Your goal
Only an exact repeat of the listing, without its images, counts as the answer.
----
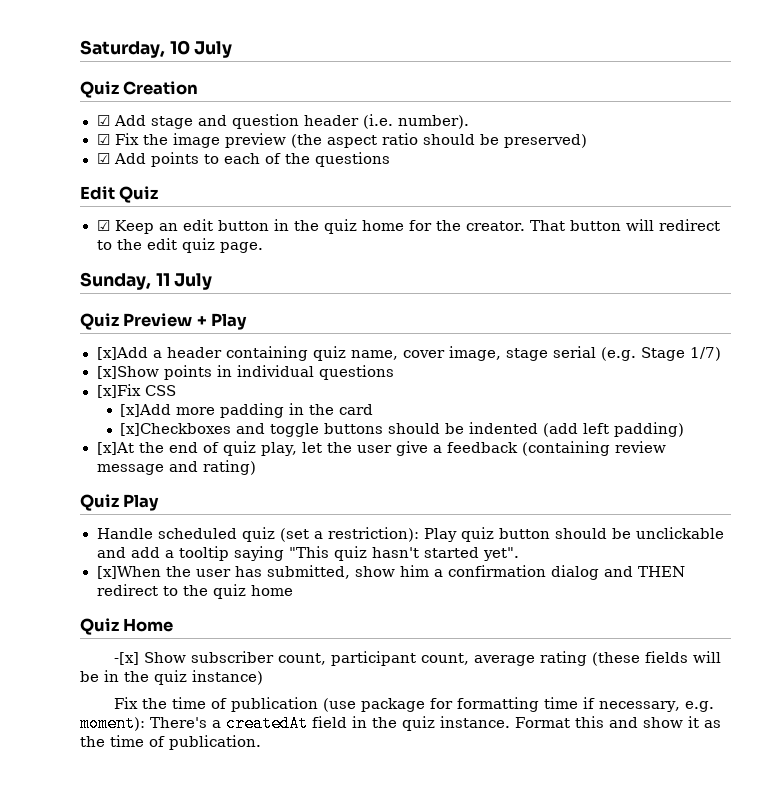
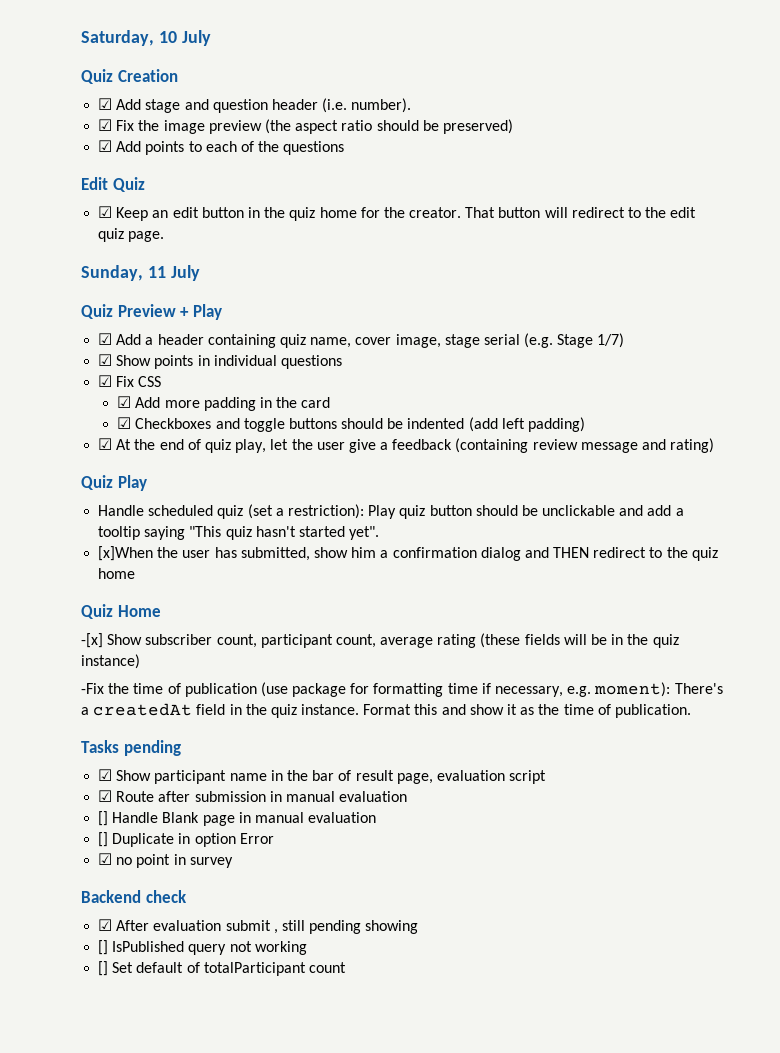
[96,347,148,360] [x]Add -> [98,333,142,345] ☑ Add
[96,366,159,379] [x]Show -> [98,354,152,366] ☑ Show
[96,384,141,398] [x]Fix -> [98,375,135,387] ☑ Fix
[120,404,172,417] [x]Add -> [117,396,161,408] ☑ Add
[120,423,232,436] [x]Checkboxes -> [117,417,212,429] ☑ Checkboxes
[96,442,134,455] [x]At -> [98,438,132,450] ☑ At
[114,697,139,709] Fix -> [81,683,104,694] -Fix
(261, 742) none -> [81,740,181,756] [98,769,547,784] [98,790,408,802] [98,811,377,826] [98,832,274,847] [98,853,233,868] [81,890,187,903] [98,919,419,934] [98,940,307,955] [98,961,346,976] // Tasks pending // ☑ Show participant name in the bar of result page, evaluation script // ☑ Route after submission in manual evaluation // [] Handle Blank page in manual evaluation // [] Duplicate in option Error // ☑ no point in survey // Backend check // ☑ After evaluation submit , still pending showing // [] IsPublished query not working // [] Set default of totalParticipant count

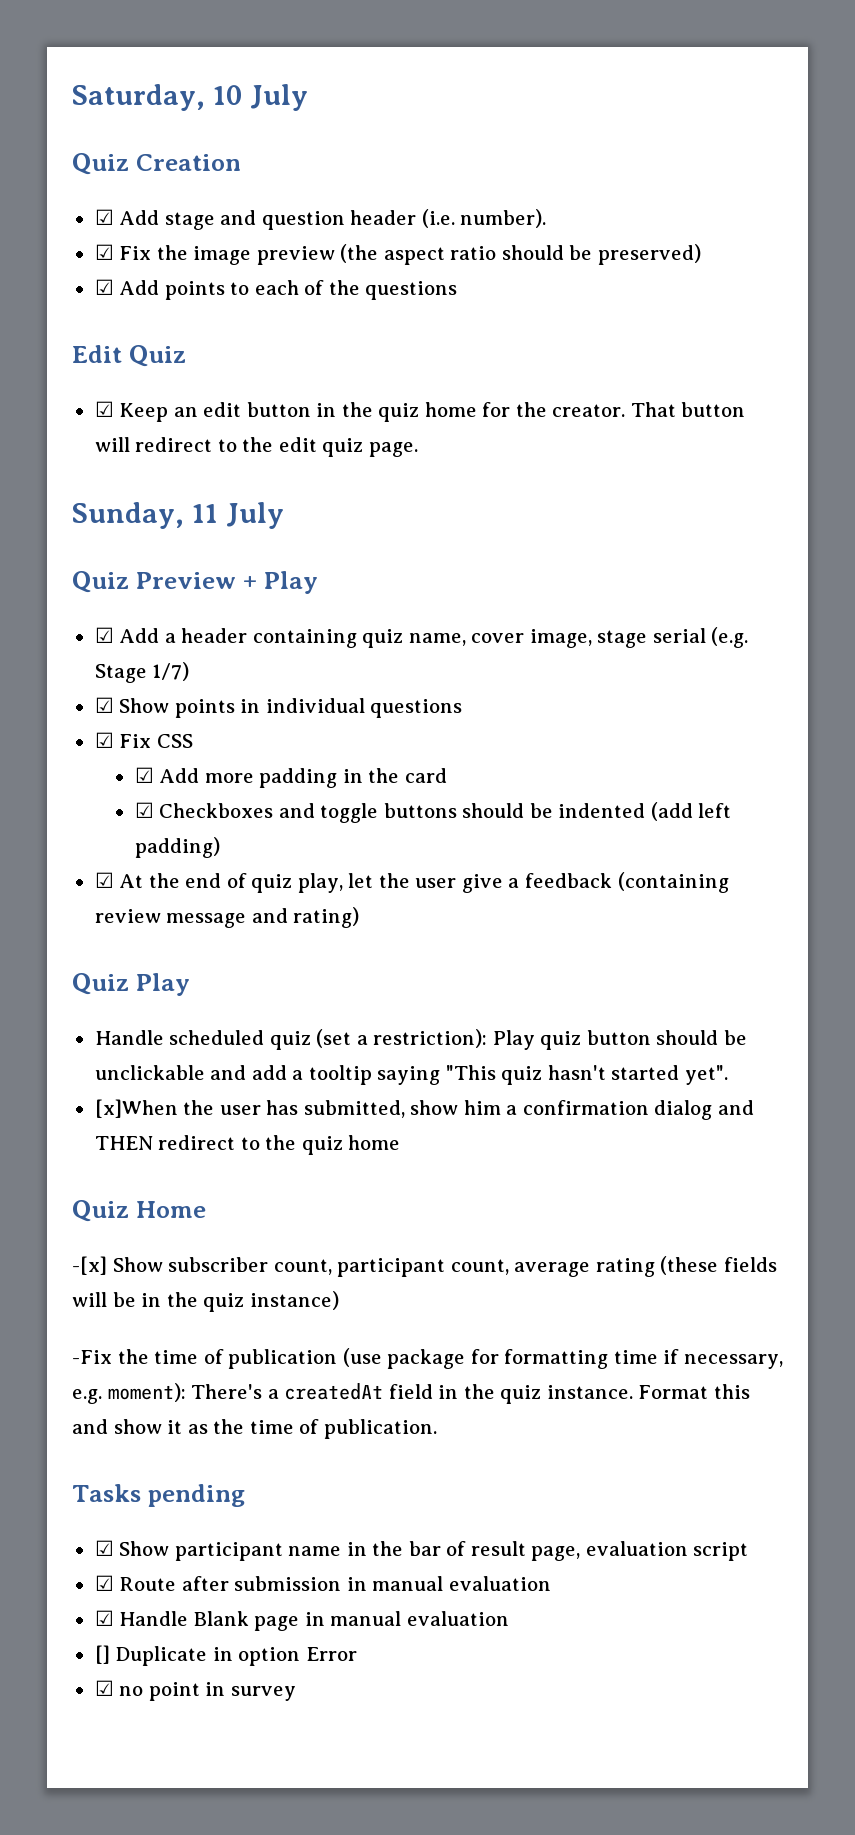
[98,811,109,826] [] -> [94,1610,114,1626] ☑
[81,890,187,903] [98,919,419,934] [98,940,307,955] [98,961,346,976] // Backend check // ☑ After evaluation submit , still pending showing // [] IsPublished query not working // [] Set default of totalParticipant count -> (296, 1693) none

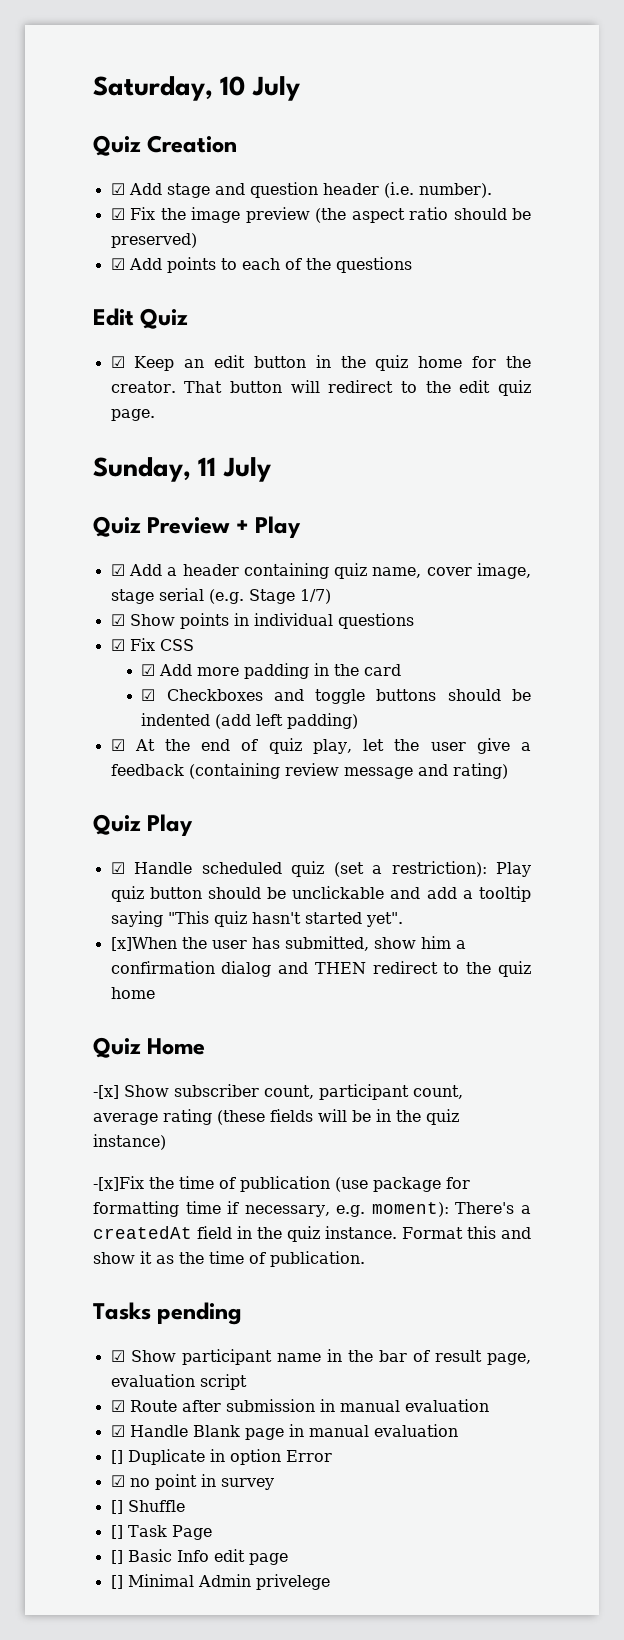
(190, 984) none -> [110,862,125,874] ☑
[72,1350,112,1364] -Fix -> [93,1176,144,1191] -[x]Fix
(296, 1693) none -> [110,1500,185,1514] [110,1525,212,1540] [110,1549,288,1565] [110,1574,330,1590] // [] Shuffle // [] Task Page // [] Basic Info edit page // [] Minimal Admin privelege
----
Answer to this exercise
[96,347,148,360] [x]Add -> [98,333,142,345] ☑ Add
[96,366,159,379] [x]Show -> [98,354,152,366] ☑ Show
[96,384,141,398] [x]Fix -> [98,375,135,387] ☑ Fix
[120,404,172,417] [x]Add -> [117,396,161,408] ☑ Add
[120,423,232,436] [x]Checkboxes -> [117,417,212,429] ☑ Checkboxes
[96,442,134,455] [x]At -> [98,438,132,450] ☑ At
[114,697,139,709] Fix -> [81,683,104,694] -Fix
(261, 742) none -> [81,740,181,756] [98,769,547,784] [98,790,408,802] [98,811,377,826] [98,832,274,847] [98,853,233,868] [81,890,187,903] [98,919,419,934] [98,940,307,955] [98,961,346,976] // Tasks pending // ☑ Show participant name in the bar of result page, evaluation script // ☑ Route after submission in manual evaluation // [] Handle Blank page in manual evaluation // [] Duplicate in option Error // ☑ no point in survey // Backend check // ☑ After evaluation submit , still pending showing // [] IsPublished query not working // [] Set default of totalParticipant count

[98,811,109,826] [] -> [94,1610,114,1626] ☑
[81,890,187,903] [98,919,419,934] [98,940,307,955] [98,961,346,976] // Backend check // ☑ After evaluation submit , still pending showing // [] IsPublished query not working // [] Set default of totalParticipant count -> (296, 1693) none

(190, 984) none -> [110,862,125,874] ☑
[72,1350,112,1364] -Fix -> [93,1176,144,1191] -[x]Fix
(296, 1693) none -> [110,1500,185,1514] [110,1525,212,1540] [110,1549,288,1565] [110,1574,330,1590] // [] Shuffle // [] Task Page // [] Basic Info edit page // [] Minimal Admin privelege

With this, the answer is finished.